- SOURCE DATA:
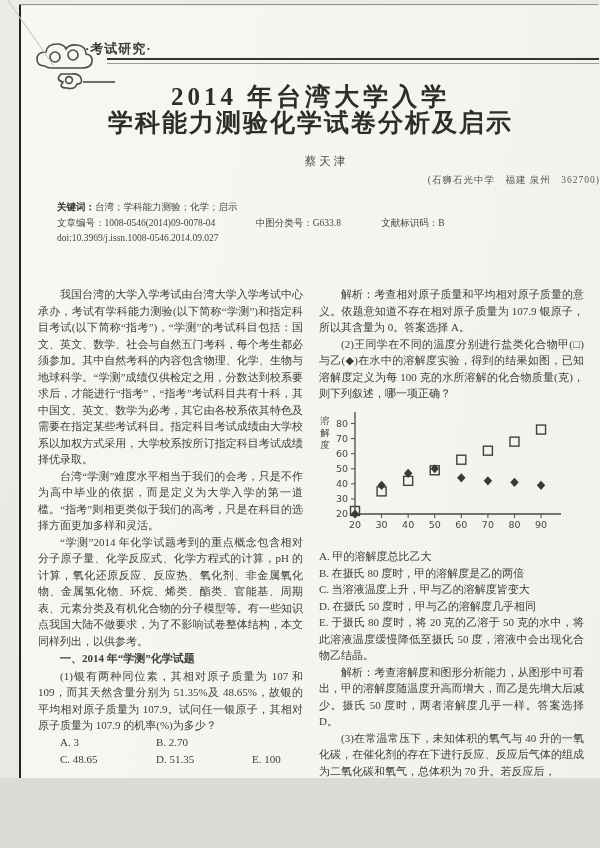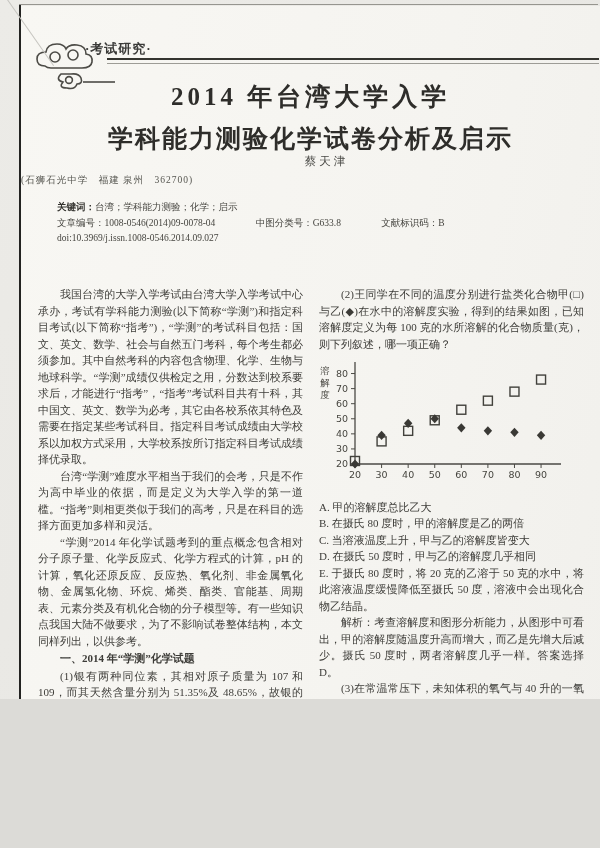--- a/index.html
+++ b/index.html
@@ -4,7 +4,7 @@
 <style>
   html,body{margin:0;padding:0;}
   body{width:600px;height:848px;background:#dcdbd7;font-family:"Liberation Serif","DejaVu Serif",serif;}
-  .scan{position:relative;width:600px;height:699px;overflow:hidden;
+  .scan{position:relative;width:600px;height:778px;overflow:hidden;
         background:linear-gradient(120deg,#ecebe7 0%,#e9e8e4 55%,#e3e2de 100%);}
   .page{position:absolute;left:21px;top:6px;width:579px;height:838px;
         background:linear-gradient(100deg,#f8f7f3 0%,#f5f4f0 60%,#f1f0ec 100%);}

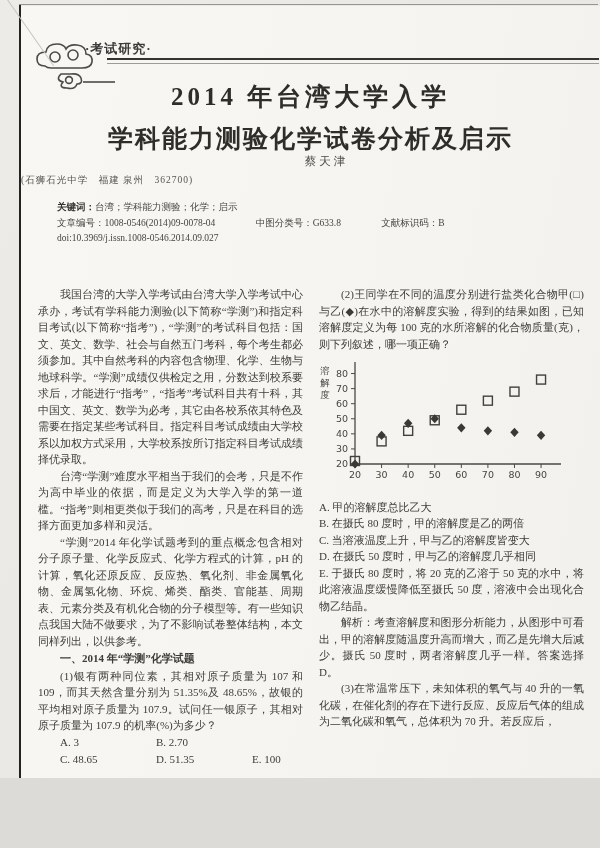--- a/index.html
+++ b/index.html
@@ -25,7 +25,7 @@
   
   .title{position:absolute;left:0;width:579px;text-align:center;color:#2e2d2a;font-weight:bold;}
   .title.l1{top:74px;font-size:25px;letter-spacing:4px;}
-  .title.l2{top:116px;font-size:25px;letter-spacing:2px;}
+  .title.l2{top:100px;font-size:25px;letter-spacing:2px;}
   .author{position:absolute;left:16px;top:148px;width:579px;text-align:center;font-size:11.5px;color:#4a4a46;letter-spacing:3px;}
   .affil{position:absolute;left:0;top:168px;width:579px;text-align:left;font-size:9.5px;color:#55554f;letter-spacing:1px;}
 

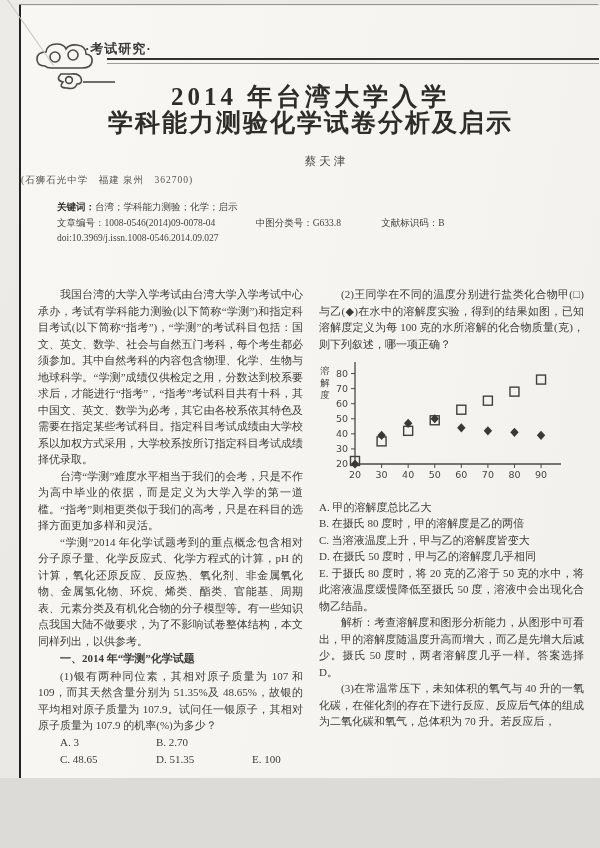--- a/index.html
+++ b/index.html
@@ -27,7 +27,7 @@
   .title.l1{top:74px;font-size:25px;letter-spacing:4px;}
   .title.l2{top:100px;font-size:25px;letter-spacing:2px;}
   .author{position:absolute;left:16px;top:148px;width:579px;text-align:center;font-size:11.5px;color:#4a4a46;letter-spacing:3px;}
-  .affil{position:absolute;left:0;top:168px;width:579px;text-align:left;font-size:9.5px;color:#55554f;letter-spacing:1px;}
+  .affil{position:absolute;left:0;top:168px;width:579px;text-align:right;font-size:9.5px;color:#55554f;letter-spacing:1px;}
 
   
   .meta{position:absolute;left:36px;top:194px;width:508px;font-size:9.5px;line-height:15.5px;color:#45443f;text-align:justify;}

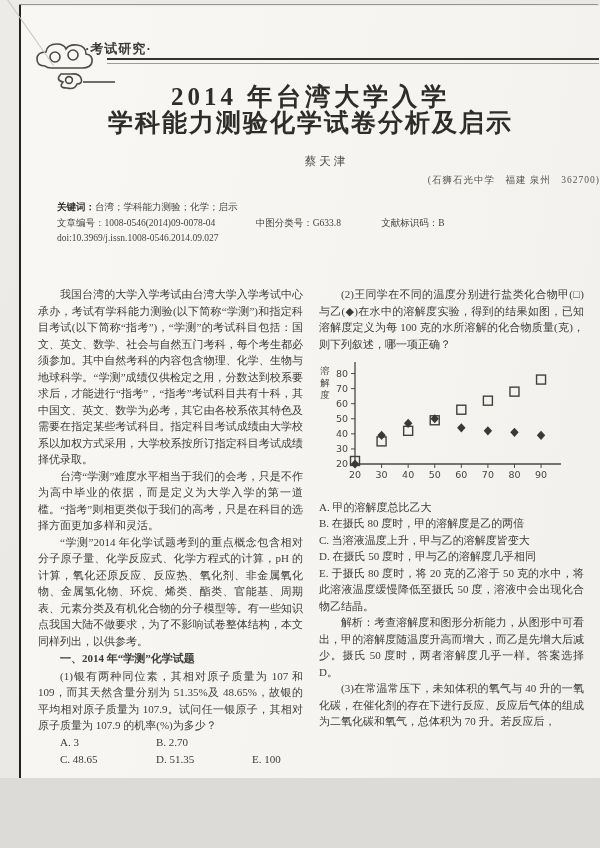--- a/index.html
+++ b/index.html
@@ -105,6 +105,7 @@
       </div>
 
       <div class="col">
+        <p>解析：考查相对原子质量和平均相对原子质量的意义。依题意知道不存在相对原子质量为 107.9 银原子，所以其含量为 0。答案选择 A。</p>
         <p>(2)王同学在不同的温度分别进行盐类化合物甲(□)与乙(◆)在水中的溶解度实验，得到的结果如图，已知溶解度定义为每 100 克的水所溶解的化合物质量(克)，则下列叙述，哪一项正确？</p>
         <div class="chartwrap">
           <svg id="chart-svg" width="252" height="138" viewBox="0 0 252 138">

- TASK TO COMPLETE:
Find the word "linear" in the entries above. Copy every line that has it.

- RESULT OF THIS TASK:
         background:linear-gradient(120deg,#ecebe7 0%,#e9e8e4 55%,#e3e2de 100%);}
         background:linear-gradient(100deg,#f8f7f3 0%,#f5f4f0 60%,#f1f0ec 100%);}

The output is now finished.